MaxDiffusion inference on v6e TPUs

This tutorial shows how to serve MaxDiffusion models on TPU v6e. In this tutorial, you generate images using the Stable Diffusion XL model.

Before you begin

Prepare to provision a TPU v6e with 4 chips:

  1. Follow Set up the Cloud TPU environment guide to ensure you have appropriate access to use Cloud TPUs.

  2. Create a service identity for the TPU VM.

    gcloud alpha compute tpus tpu-vm service-identity create --zone=zone
  3. Authenticate with Google Cloud and configure the default project and zone for Google Cloud CLI.

    gcloud auth login
    gcloud config set project PROJECT_ID
    gcloud config set compute/zone ZONE

Secure capacity

When you are ready to secure TPU capacity, review the quotas page to learn about the Cloud Quotas system.

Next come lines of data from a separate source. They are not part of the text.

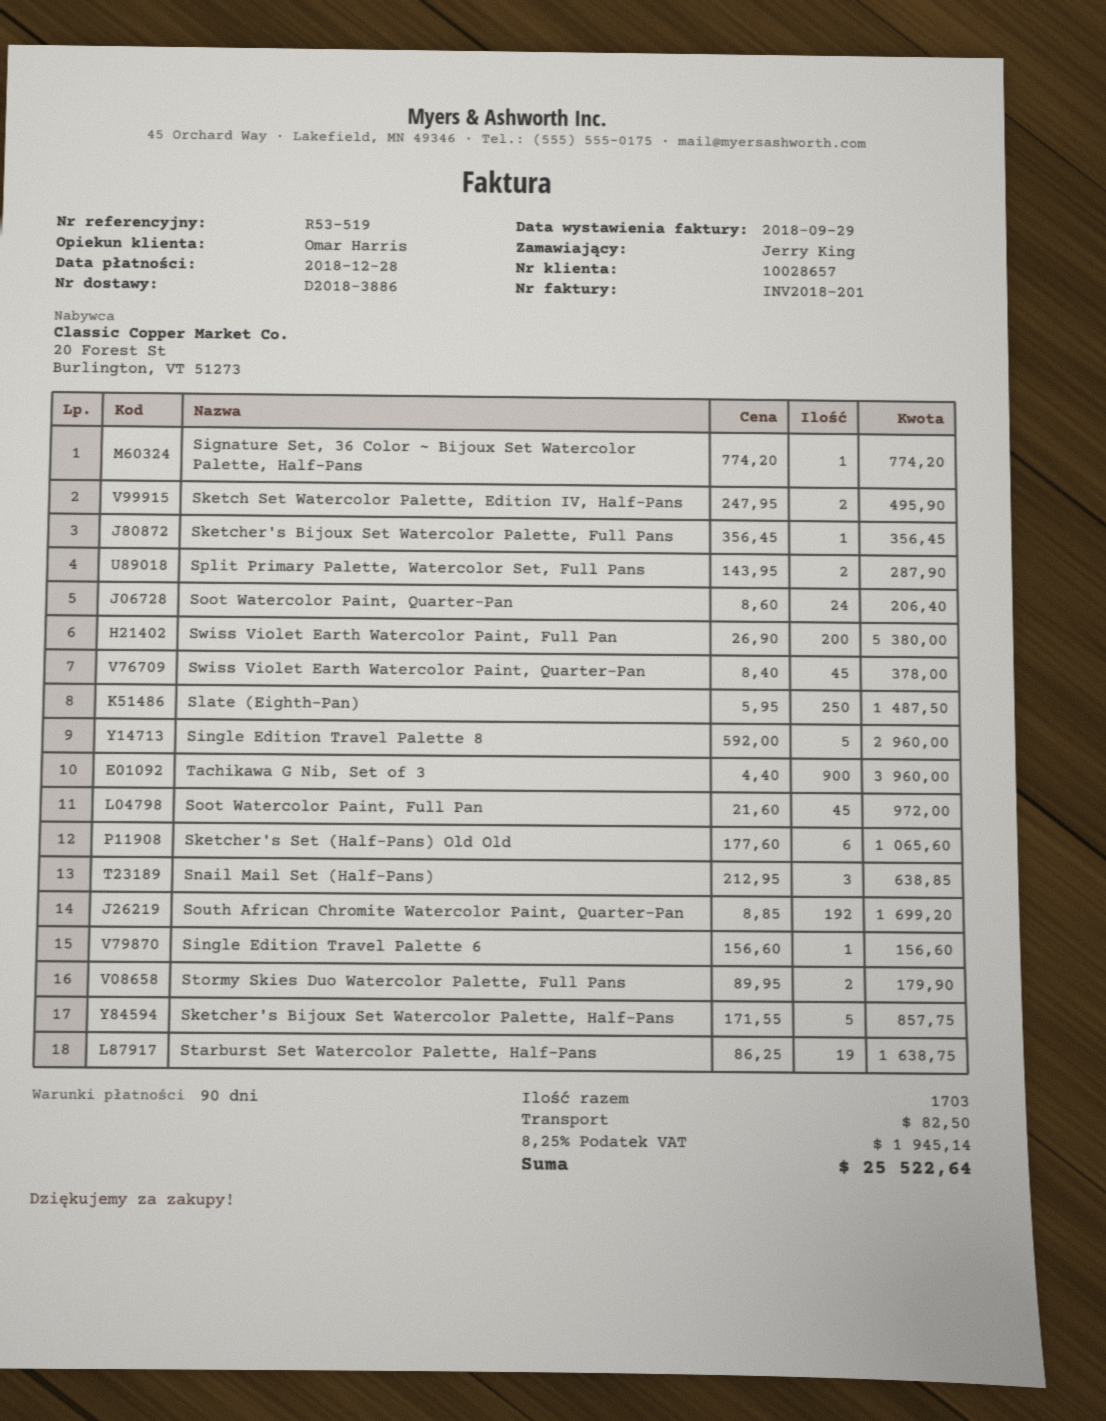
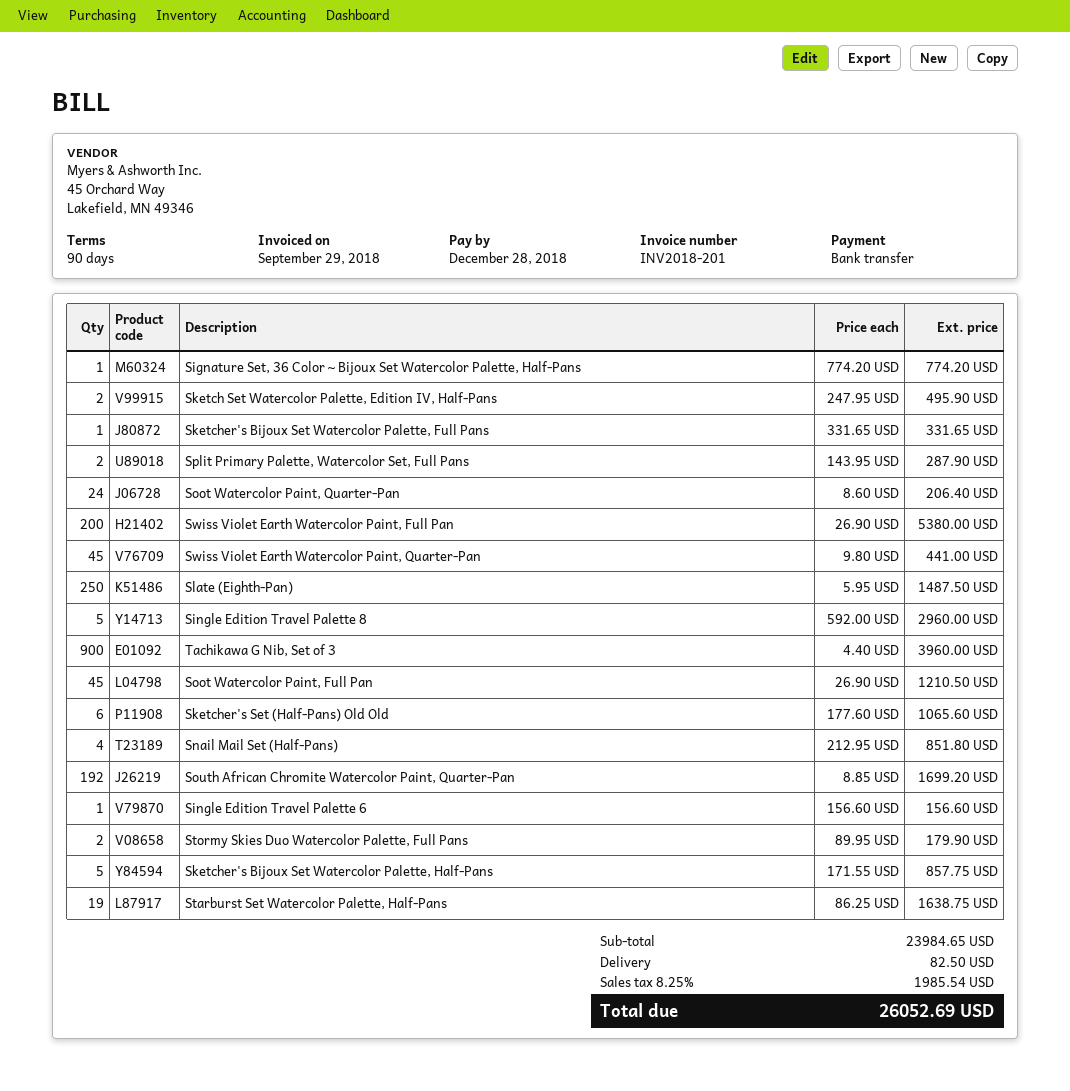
Sketcher's Bijoux Set Watercolor Palette, Full Pans: 1 x 356.45 = 356.45 -> 1 x 331.65 = 331.65
Swiss Violet Earth Watercolor Paint, Quarter-Pan: 45 x 8.40 = 378.00 -> 45 x 9.80 = 441.00
Soot Watercolor Paint, Full Pan: 45 x 21.60 = 972.00 -> 45 x 26.90 = 1210.50
Snail Mail Set (Half-Pans): 3 x 212.95 = 638.85 -> 4 x 212.95 = 851.80
tax: 8.25% = 1945.14 -> 8.25% = 1985.54
total: 25522.64 -> 26052.69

If you have additional questions about securing capacity, contact your Cloud TPU sales or account team.

Provision the Cloud TPU environment

You can provision TPU VMs with GKE, with GKE and XPK, or as queued resources.

Prerequisites

  • This tutorial has been tested with Python 3.10 or later.
  • Verify that your project has enough TPUS_PER_TPU_FAMILY quota, which specifies the maximum number of chips you can access within your Google Cloud project.
  • Verify that your project has enough TPU quota for:
    • TPU VM quota
    • IP Address quota
    • Hyperdisk balanced quota
  • User project permissions

Provision a TPU v6e

   gcloud alpha compute tpus queued-resources create QUEUED_RESOURCE_ID \
        --node-id TPU_NAME \
        --project PROJECT_ID \
        --zone ZONE \
        --accelerator-type v6e-4 \
        --runtime-version v2-alpha-tpuv6e \
        --service-account SERVICE_ACCOUNT

Use the list or describe commands to query the status of your queued resource.

   gcloud alpha compute tpus queued-resources describe ${QUEUED_RESOURCE_ID}  \
      --project ${PROJECT_ID} --zone ${ZONE}

For a complete list of queued resource request statuses, see the Queued Resources documentation.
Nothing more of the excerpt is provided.